Intel has been building up capacity to support this opportunity. Its Project Pelican advanced packaging complex in Malaysia is expected to begin first-phase operations later this year. The site will handle die sort, preparation, and both EMIB and Foveros packaging flows.

That matters because customer interest means little without the ability to execute at scale. Project Pelican is part of Intel’s attempt to show that its packaging ambitions are backed by real operational expansion.

Malaysia Project Pelican and packaging operations

The Malaysia facility is set up to support multiple steps in the packaging process. By covering die sort, prep, and advanced packaging flows, it gives Intel a more complete operational base for serving customers that need reliable packaging throughput.

For prospective customers, capacity readiness is part of the buying decision. If Intel wants to convert negotiations into large commitments, it has to demonstrate that the infrastructure is moving into place.

EMIB production ramp with Amkor in South Korea

Intel is also expanding EMIB production through its outsourced semiconductor assembly partner Amkor at the Songdo K5 facility in South Korea. That move adds another layer to Intel’s packaging buildout and shows the company is not depending on a single site to support growth.

This broader ramp suggests Intel is preparing for meaningful packaging demand, not just talking about it.

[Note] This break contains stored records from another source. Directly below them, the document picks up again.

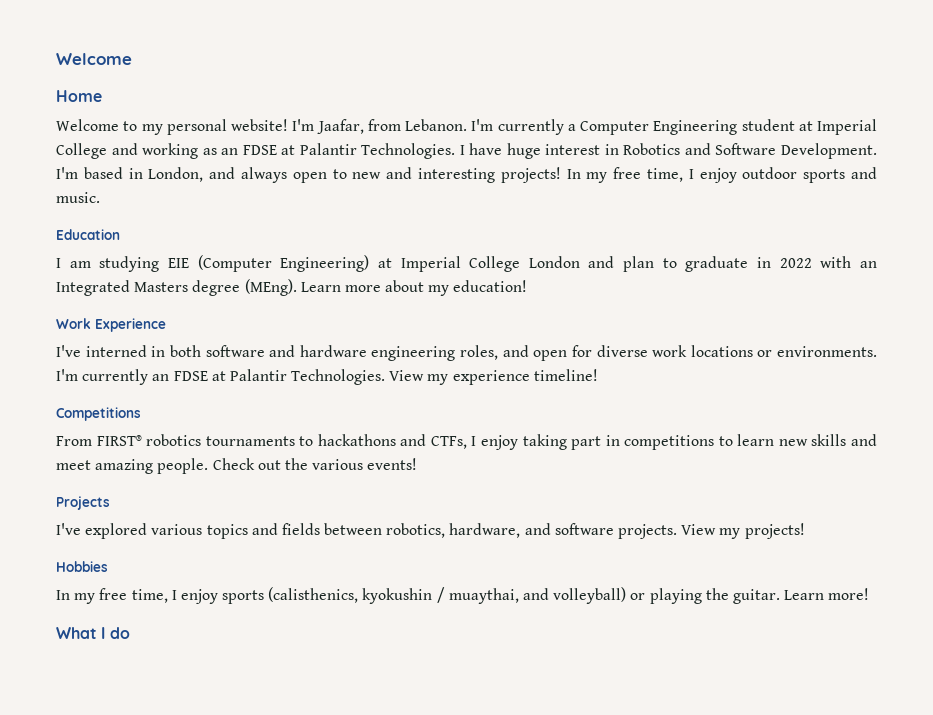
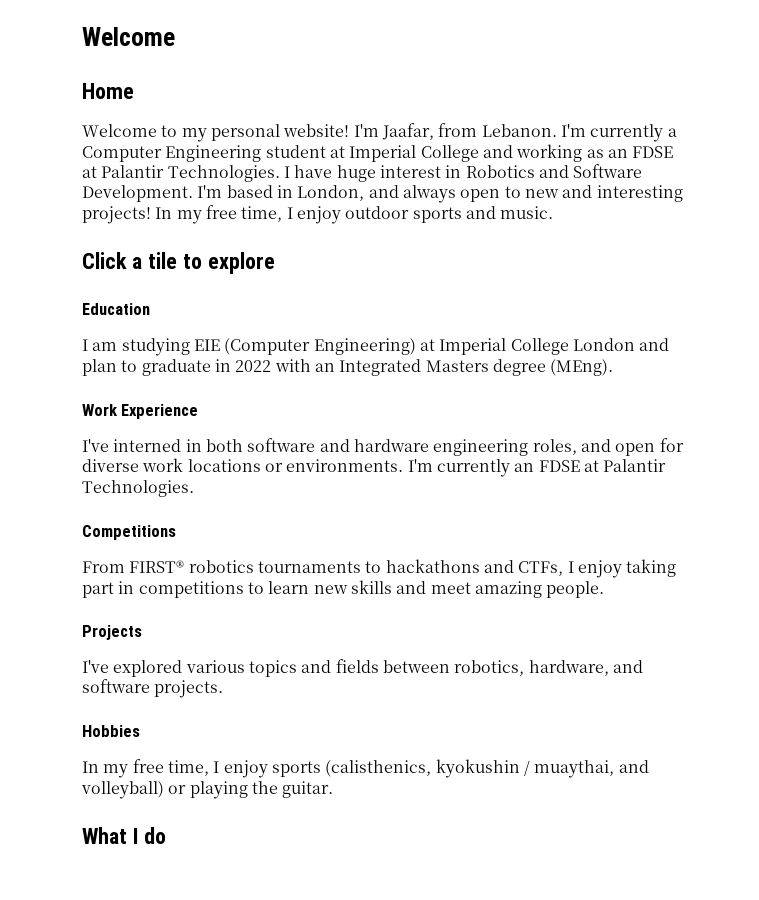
(100, 197) none -> [82,252,275,274] // Click a tile to explore
[300,280,528,296] Learn more about my education! -> (614, 367) none
[389,369,598,385] View my experience timeline! -> (194, 488) none
[212,458,418,470] Check out the various events! -> (605, 589) none
[681,523,805,539] View my projects! -> (224, 689) none
[784,588,870,600] Learn more! -> (334, 789) none

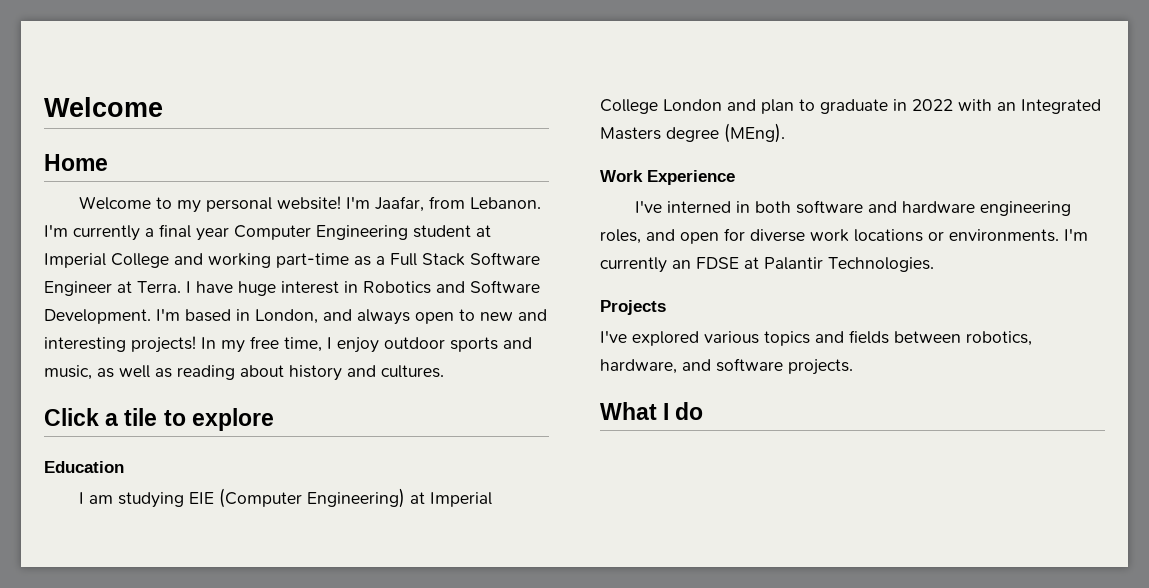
(677, 132) none -> [159,224,229,241] final year
[586,146,674,158] [82,165,280,182] as an FDSE at Palantir Technologies. -> [276,252,540,268] [44,281,181,296] part-time as a Full Stack Software Engineer at Terra.
[500,206,554,219] music. -> [44,365,444,381] music, as well as reading about history and cultures.
[82,525,176,540] [82,559,677,578] [82,580,605,598] // Competitions // From FIRST® robotics tournaments to hackathons and CTFs, I enjoy taking part in competitions to learn new skills and meet amazing people. -> (934, 264) none
[82,725,140,737] [82,759,649,778] [81,781,334,799] // Hobbies // In my free time, I enjoy sports (calisthenics, kyokushin / muaythai, and volleyball) or playing the guitar. -> (853, 367) none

Larger package formats could support denser AI designs

Intel has also introduced a larger 120x120mm packaging format, up from the industry-standard 100x100mm. The larger format allows for greater density of high-bandwidth memory and compute units inside a single package.

That is a notable detail because density is central to advanced AI chip design. A larger format can create more room for tightly integrated components, which is especially relevant for custom AI processors built for demanding workloads.

For companies designing accelerators at scale, packaging format is not a small engineering footnote. It can shape how much memory and compute can be brought together in one package.

When Intel could finalize packaging deals

The current timeline for finalizing customer commitments is the second half of 2026. More information is expected during Intel’s upcoming earnings call on April 23.

That leaves the discussions in an active but unfinished stage. The talks with Google and Amazon are significant already, but the real milestone will be whether Intel turns those negotiations into formal commitments.